Second that, about choosing your gear well. I have a Canon Elph 1300 camera that runs for a good solid month on a charge (like 250+ pics), but my Pentax rugged outdoorsy camera is half dead after a day of shooting... like 30-40 pics. I thought something was wrong with the battery, so I got a brand new extended run battery, and it was no improvement. But hey, two batteries run twice as long, right?

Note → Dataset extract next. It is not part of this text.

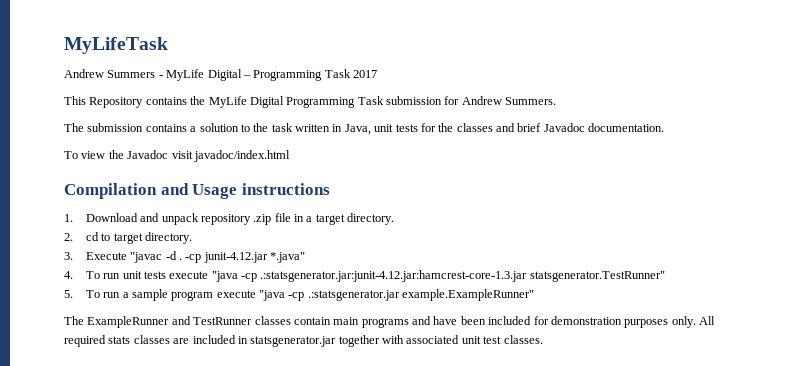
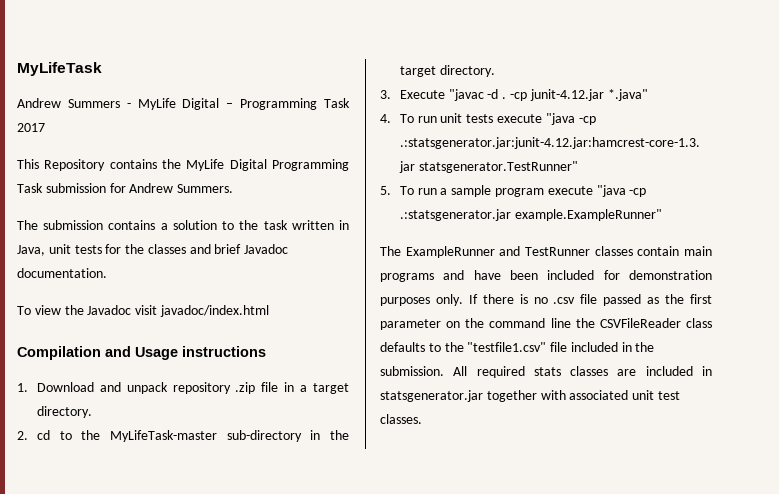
(111, 237) none -> [81,430,349,442] the MyLifeTask-master sub-directory in the
(696, 322) none -> [468,294,712,306] [380,318,712,330] [380,342,655,352] [380,366,444,376] If there is no .csv file passed as the first parameter on the command line the CSVFileReader class defaults to the "testfile1.csv" file included in the submission.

iPhones can run (sleep) a long time if you put them in airplane mode.


----------



## rallyrcr (May 5, 2010)

I used to turn my phone off to conserve the battery figuring I could turn it on when needed. Found that I was not taking as many pics b/c it was a pita to turn it on and wait the few moments for it to power up, etc. I find airplane mode is almost as good and much easier and quicker to use. 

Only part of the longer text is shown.